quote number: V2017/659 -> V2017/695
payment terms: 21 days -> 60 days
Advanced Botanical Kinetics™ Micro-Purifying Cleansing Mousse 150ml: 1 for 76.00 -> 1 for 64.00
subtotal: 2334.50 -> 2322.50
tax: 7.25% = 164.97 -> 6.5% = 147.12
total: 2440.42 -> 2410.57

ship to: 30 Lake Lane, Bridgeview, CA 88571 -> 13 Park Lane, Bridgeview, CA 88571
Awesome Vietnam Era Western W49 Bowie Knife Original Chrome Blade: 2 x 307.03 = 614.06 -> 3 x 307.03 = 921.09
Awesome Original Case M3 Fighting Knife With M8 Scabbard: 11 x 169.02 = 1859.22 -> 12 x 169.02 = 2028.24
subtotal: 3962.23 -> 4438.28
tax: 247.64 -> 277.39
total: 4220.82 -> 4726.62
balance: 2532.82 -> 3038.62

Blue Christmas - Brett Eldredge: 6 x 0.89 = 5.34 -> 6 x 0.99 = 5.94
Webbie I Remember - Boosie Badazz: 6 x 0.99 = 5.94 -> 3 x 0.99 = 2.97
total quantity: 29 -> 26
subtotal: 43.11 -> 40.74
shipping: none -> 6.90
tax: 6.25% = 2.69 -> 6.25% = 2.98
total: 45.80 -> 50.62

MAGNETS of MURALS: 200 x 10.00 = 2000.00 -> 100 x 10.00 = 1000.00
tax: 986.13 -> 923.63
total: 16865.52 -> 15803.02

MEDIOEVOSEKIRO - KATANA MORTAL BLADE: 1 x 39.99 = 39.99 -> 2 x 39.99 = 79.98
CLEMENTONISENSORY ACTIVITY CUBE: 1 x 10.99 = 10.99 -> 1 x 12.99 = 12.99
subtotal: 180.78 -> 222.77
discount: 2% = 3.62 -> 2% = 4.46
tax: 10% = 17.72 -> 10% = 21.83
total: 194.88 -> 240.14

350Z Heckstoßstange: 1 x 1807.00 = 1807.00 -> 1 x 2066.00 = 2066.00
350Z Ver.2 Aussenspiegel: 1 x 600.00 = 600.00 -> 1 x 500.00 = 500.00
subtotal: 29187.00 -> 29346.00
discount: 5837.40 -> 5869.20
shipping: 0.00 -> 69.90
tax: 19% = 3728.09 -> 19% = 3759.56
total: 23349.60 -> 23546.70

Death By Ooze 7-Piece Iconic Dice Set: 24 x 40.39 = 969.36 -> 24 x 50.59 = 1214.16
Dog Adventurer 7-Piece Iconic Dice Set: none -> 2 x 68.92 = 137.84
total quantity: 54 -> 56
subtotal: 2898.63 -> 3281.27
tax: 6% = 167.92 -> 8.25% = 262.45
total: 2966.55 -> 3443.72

■ **THE PROBLEM**:
The job here is to find each line above with the word "none" and copy it.

■ **OUTPUT FOR THIS TASK**:
shipping: none -> 6.90
Dog Adventurer 7-Piece Iconic Dice Set: none -> 2 x 68.92 = 137.84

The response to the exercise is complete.